How to complete this task —
Below are the records; copy exactly the stretch from the line containing "row order: Label" through the line containing "TOTAL | Gender: 5 -> 6", both ends included, and nothing else.

Version comparison data —
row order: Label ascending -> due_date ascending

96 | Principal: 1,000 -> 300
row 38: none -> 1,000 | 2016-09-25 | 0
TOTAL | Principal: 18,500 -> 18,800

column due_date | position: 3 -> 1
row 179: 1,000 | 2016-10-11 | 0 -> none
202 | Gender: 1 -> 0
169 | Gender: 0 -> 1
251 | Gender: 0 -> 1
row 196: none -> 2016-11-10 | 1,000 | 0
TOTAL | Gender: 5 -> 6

---

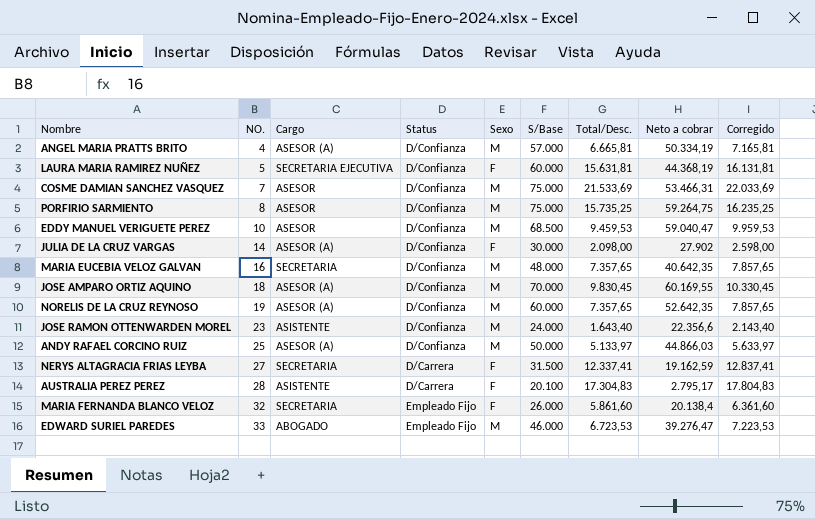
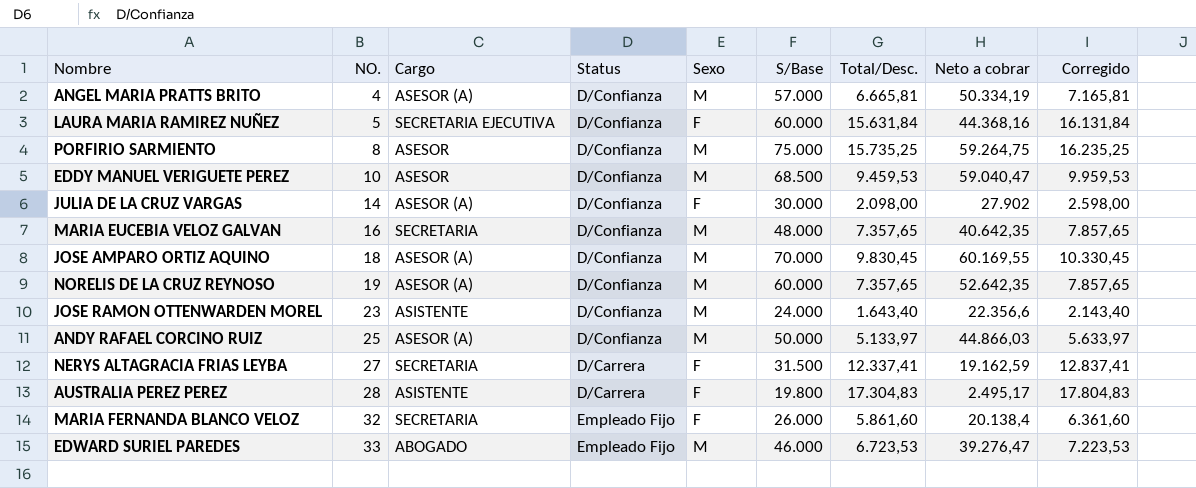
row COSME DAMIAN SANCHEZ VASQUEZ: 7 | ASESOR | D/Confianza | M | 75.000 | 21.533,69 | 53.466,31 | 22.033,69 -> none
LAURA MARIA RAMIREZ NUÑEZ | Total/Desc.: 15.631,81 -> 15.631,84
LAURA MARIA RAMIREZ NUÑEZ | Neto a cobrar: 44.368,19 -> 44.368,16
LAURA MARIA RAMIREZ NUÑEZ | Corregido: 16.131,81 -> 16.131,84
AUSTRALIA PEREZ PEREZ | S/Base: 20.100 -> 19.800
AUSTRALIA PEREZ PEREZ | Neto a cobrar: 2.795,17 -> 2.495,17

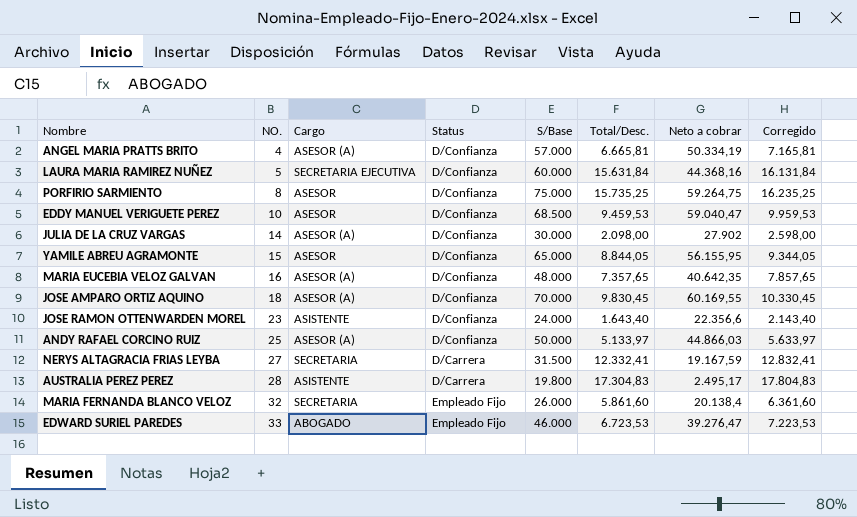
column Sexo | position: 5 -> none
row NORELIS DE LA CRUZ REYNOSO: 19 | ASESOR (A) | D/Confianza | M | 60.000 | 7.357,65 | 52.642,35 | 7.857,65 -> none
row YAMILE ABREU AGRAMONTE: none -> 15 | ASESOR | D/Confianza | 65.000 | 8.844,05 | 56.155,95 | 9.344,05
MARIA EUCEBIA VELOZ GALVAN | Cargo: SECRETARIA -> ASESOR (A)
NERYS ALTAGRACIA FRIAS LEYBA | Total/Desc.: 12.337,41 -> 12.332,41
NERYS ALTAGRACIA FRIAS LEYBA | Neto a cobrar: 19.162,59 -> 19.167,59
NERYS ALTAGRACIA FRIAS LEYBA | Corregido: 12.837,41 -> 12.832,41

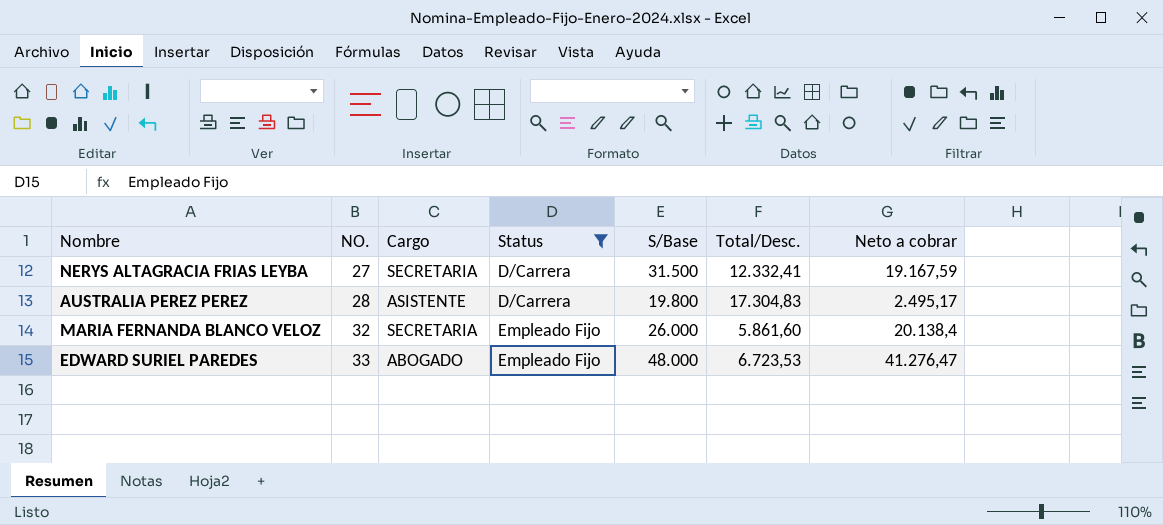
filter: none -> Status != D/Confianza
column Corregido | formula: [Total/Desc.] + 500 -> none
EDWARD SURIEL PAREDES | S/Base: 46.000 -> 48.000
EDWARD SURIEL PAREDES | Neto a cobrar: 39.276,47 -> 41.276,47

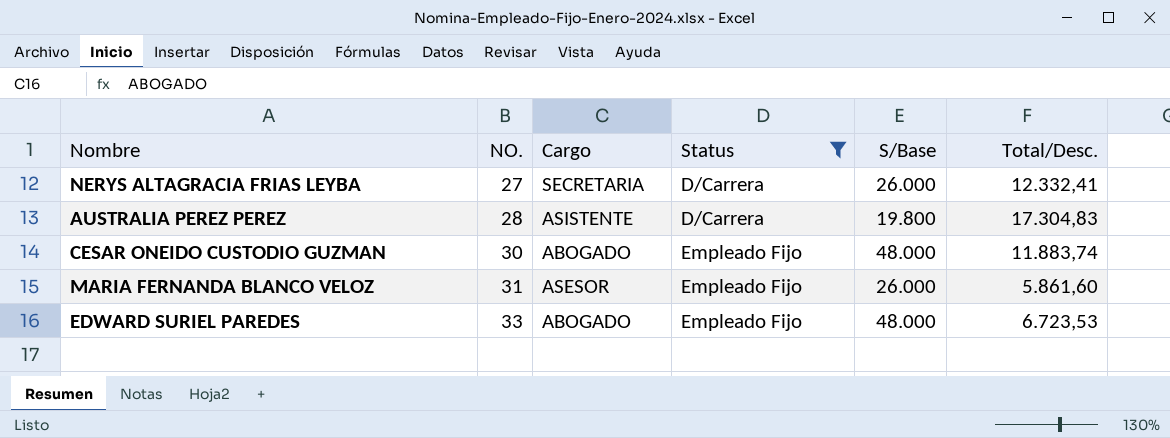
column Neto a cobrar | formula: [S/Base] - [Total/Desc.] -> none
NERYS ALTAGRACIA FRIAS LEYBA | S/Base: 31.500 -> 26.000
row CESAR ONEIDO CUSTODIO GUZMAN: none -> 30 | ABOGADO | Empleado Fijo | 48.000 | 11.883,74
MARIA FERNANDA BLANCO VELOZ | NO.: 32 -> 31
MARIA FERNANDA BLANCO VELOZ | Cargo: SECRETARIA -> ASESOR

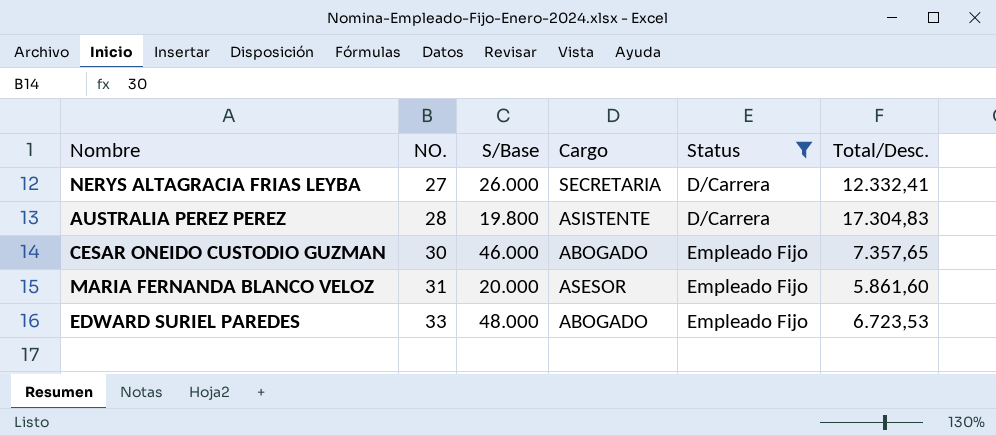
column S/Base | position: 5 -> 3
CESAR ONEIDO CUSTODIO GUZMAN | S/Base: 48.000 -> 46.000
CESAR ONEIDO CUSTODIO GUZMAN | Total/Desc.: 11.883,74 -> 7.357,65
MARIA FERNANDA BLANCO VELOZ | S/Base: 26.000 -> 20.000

Response below —
row order: Label ascending -> due_date ascending

96 | Principal: 1,000 -> 300
row 38: none -> 1,000 | 2016-09-25 | 0
TOTAL | Principal: 18,500 -> 18,800

column due_date | position: 3 -> 1
row 179: 1,000 | 2016-10-11 | 0 -> none
202 | Gender: 1 -> 0
169 | Gender: 0 -> 1
251 | Gender: 0 -> 1
row 196: none -> 2016-11-10 | 1,000 | 0
TOTAL | Gender: 5 -> 6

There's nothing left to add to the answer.